1. The 'crows feet' represent many, the single bar represents 1 and the occasional 'O' reprsents an 0 or an optional relationship.
1. Good relations typically are of the many to many variety

### Begin Answering Questions
We will assume that the data is in reasonably good shape since it is a sample relational database and begin answering questions.

In [2]:
import pandas as pd
import numpy as np

pd.options.display.max_columns = 40

### Check that relationship matches the diagram

We will manually inspect whether some of the relationships really do match the diagram. Take a look at the relationship between **albums** and **artists**. Both a one-to-one and a many-to-one relationship exist depending on which way the relationship is going. Each row in the **albums** table matches with at least one and at most one row in the **artists** table. The two vertical bars indicate the least and greatest number of matches between those tables.
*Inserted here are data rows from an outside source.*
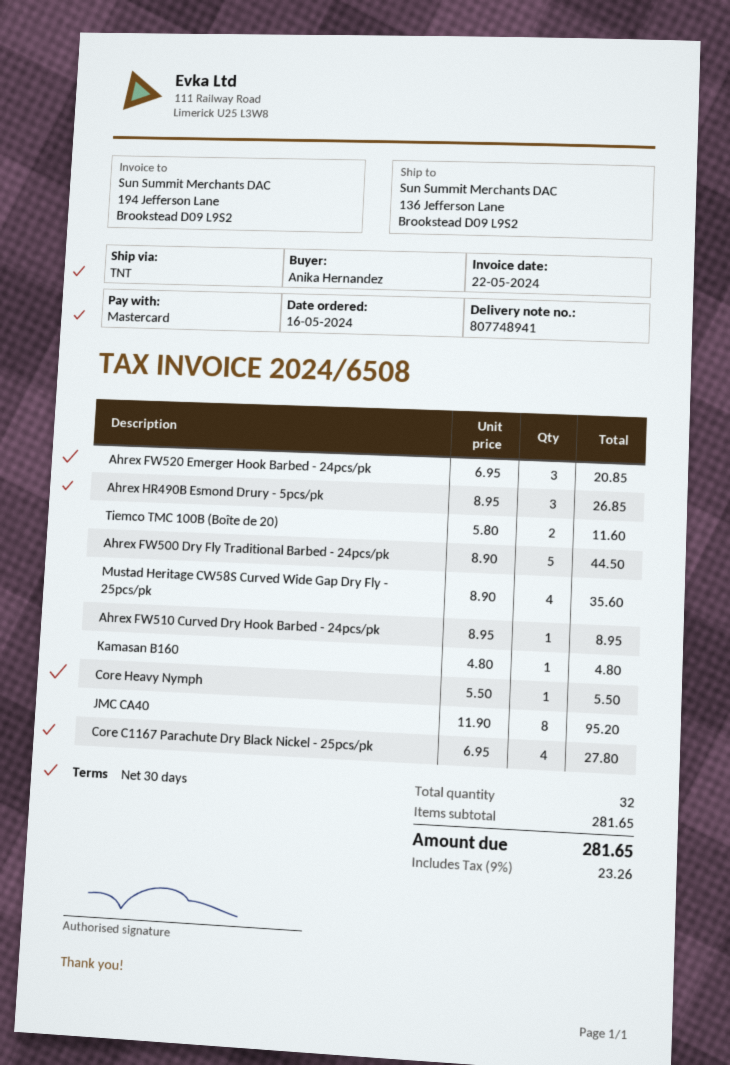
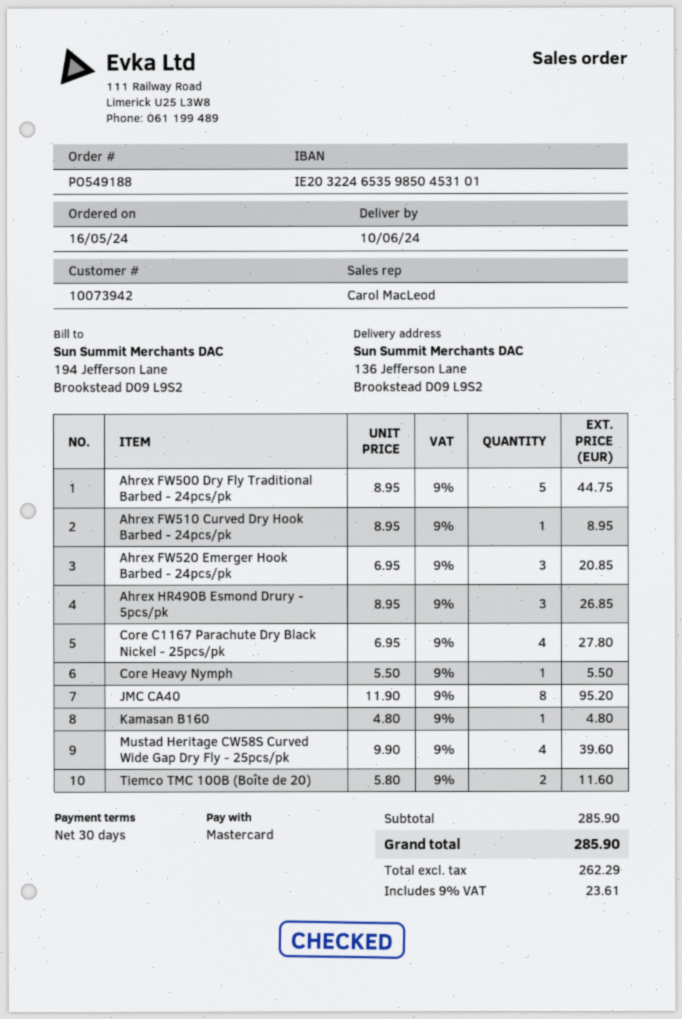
Ahrex FW500 Dry Fly Traditional Barbed - 24pcs/pk: 5 x 8.90 = 44.50 -> 5 x 8.95 = 44.75
Mustad Heritage CW58S Curved Wide Gap Dry Fly - 25pcs/pk: 4 x 8.90 = 35.60 -> 4 x 9.90 = 39.60
subtotal: 281.65 -> 285.90
tax: 9% = 23.26 -> 9% = 23.61
total: 281.65 -> 285.90

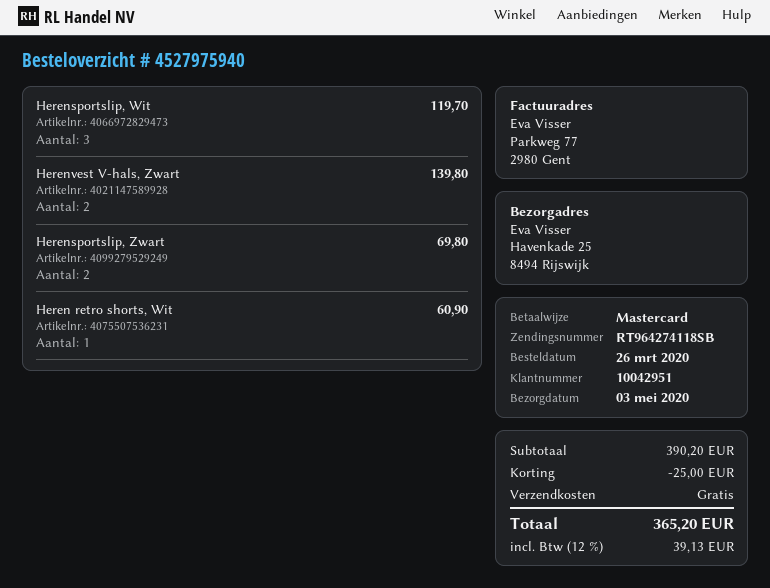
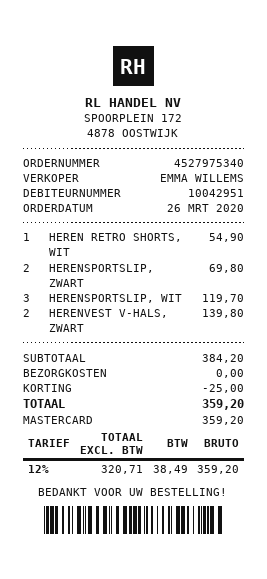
order number: 4527975940 -> 4527975340
Heren retro shorts, Wit: 1 for 60.90 -> 1 for 54.90
subtotal: 390.20 -> 384.20
tax: 12% = 39.13 -> 12% = 38.49
total: 365.20 -> 359.20

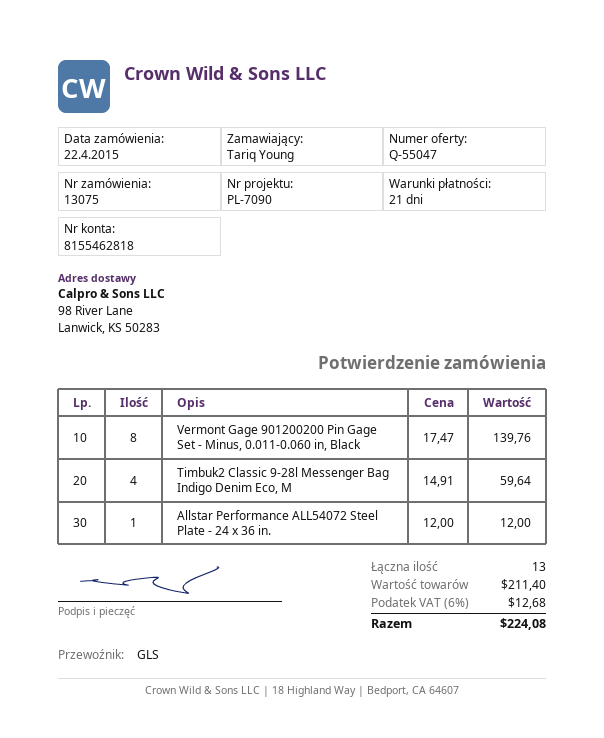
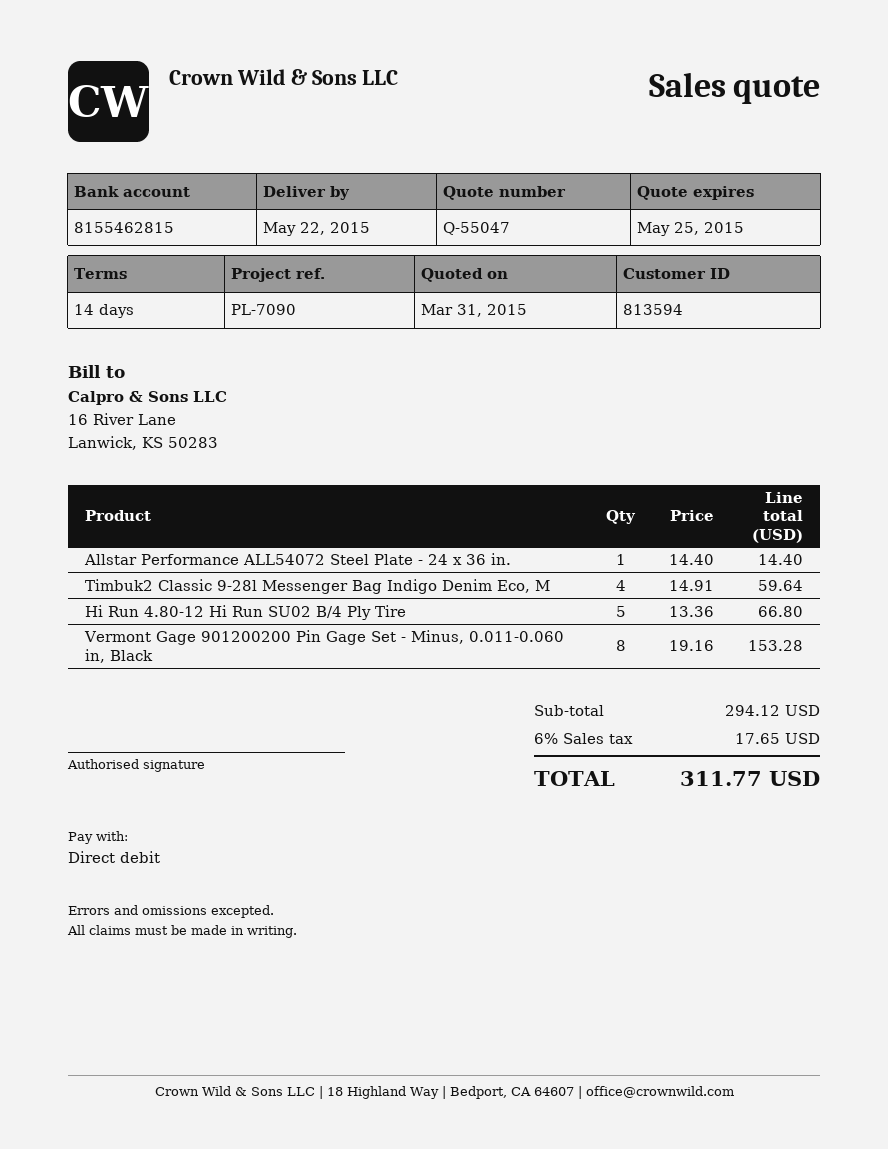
payment terms: 21 days -> 14 days
bank account: 8155462818 -> 8155462815
Vermont Gage 901200200 Pin Gage Set - Minus, 0.011-0.060 in, Black: 8 x 17.47 = 139.76 -> 8 x 19.16 = 153.28
Allstar Performance ALL54072 Steel Plate - 24 x 36 in.: 1 x 12.00 = 12.00 -> 1 x 14.40 = 14.40
Hi Run 4.80-12 Hi Run SU02 B/4 Ply Tire: none -> 5 x 13.36 = 66.80
subtotal: 211.40 -> 294.12
tax: 6% = 12.68 -> 6% = 17.65
total: 224.08 -> 311.77

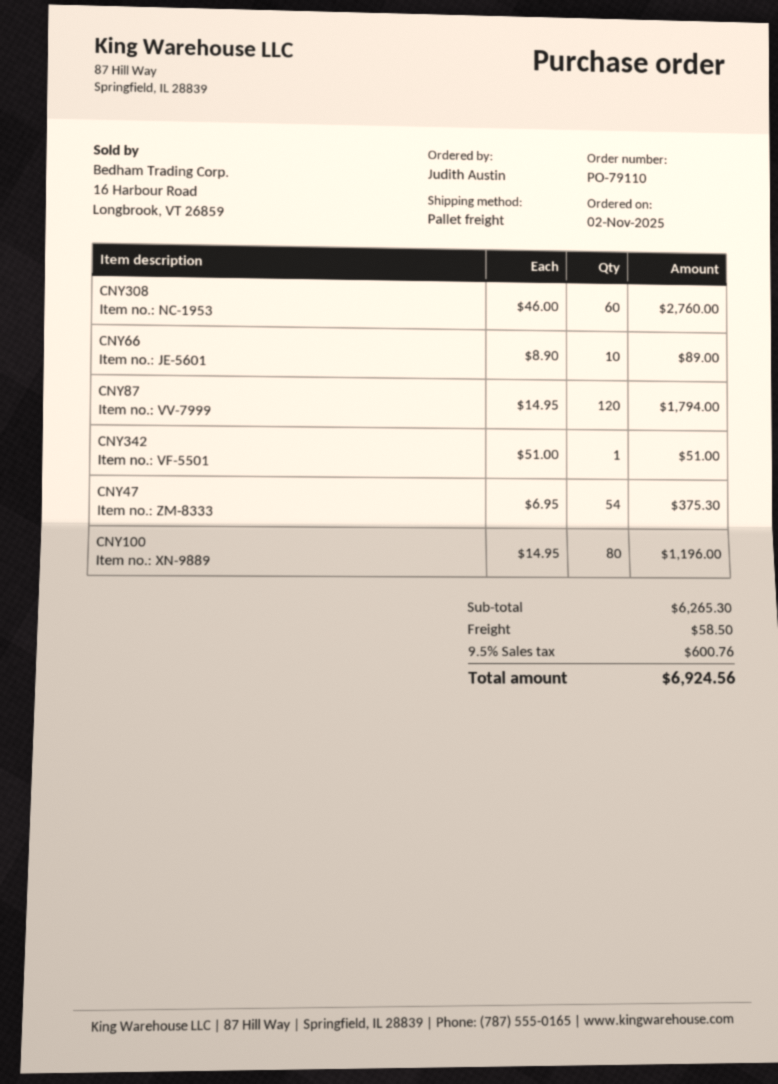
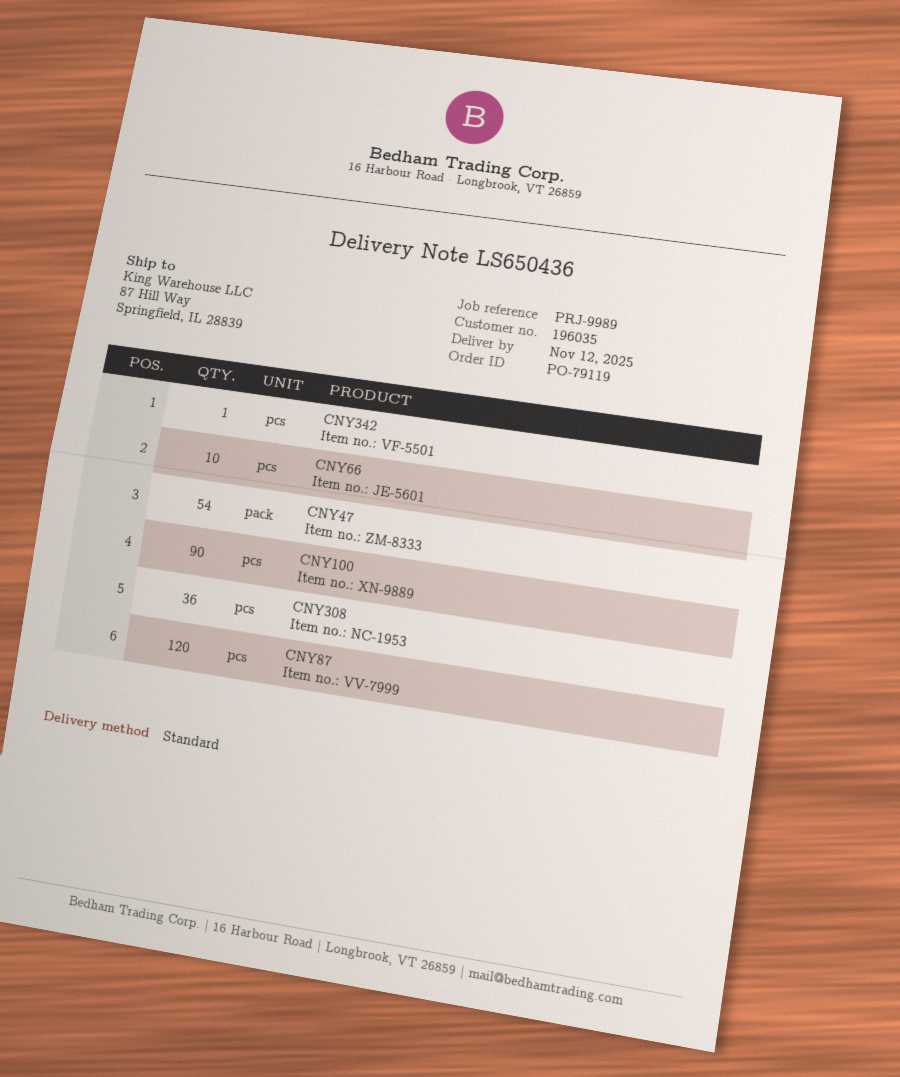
order number: PO-79110 -> PO-79119
shipping method: pallet freight -> standard
CNY308: 60 -> 36
CNY100: 80 -> 90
Going the other way, each row in the **artists** table matches with any number of rows in the **albums** table. The crows feet alert us of this.

Let's check this relationship out by merging the two tables. If there really is a one to one relationship between **albums** and **artists** then an **inner join** should not change the number of rows.

In [3]:
albums = pd.read_csv('data/chinook/albums.csv')
artists = pd.read_csv('data/chinook/artists.csv')

In [4]:
albums.head()

Unnamed: 0,AlbumId,Title,ArtistId
0,1,For Those About To Rock We Salute You,1
1,2,Balls to the Wall,2
2,3,Restless and Wild,2
3,4,Let There Be Rock,1
4,5,Big Ones,3


In [5]:
artists.head()

Unnamed: 0,ArtistId,Name
0,1,AC/DC
1,2,Accept
2,3,Aerosmith
3,4,Alanis Morissette
4,5,Alice In Chains


In [6]:
albums.shape, artists.shape

((347, 3), (275, 2))

In [7]:
# if there is no on column merge will align on the column with the same name.
albums_artist = albums.merge(artists, on='ArtistId')

albums_artist.head(10)

Unnamed: 0,AlbumId,Title,ArtistId,Name
0,1,For Those About To Rock We Salute You,1,AC/DC
1,4,Let There Be Rock,1,AC/DC
2,2,Balls to the Wall,2,Accept
3,3,Restless and Wild,2,Accept
4,5,Big Ones,3,Aerosmith
5,6,Jagged Little Pill,4,Alanis Morissette
6,7,Facelift,5,Alice In Chains
7,8,Warner 25 Anos,6,Antônio Carlos Jobim
8,34,Chill: Brazil (Disc 2),6,Antônio Carlos Jobim
9,9,Plays Metallica By Four Cellos,7,Apocalyptica


In [8]:
# number of rows stayed the same! It is a one to one relationship
albums_artist.shape

(347, 4)

### Checking the other direction

A one to many relationship exists in the other direction (artist to album). Said in plain english: An artist can make many albums but an album can be made by only one artist. It is clar from the first few rows that many of the artists repeat and have indeed made more than one album.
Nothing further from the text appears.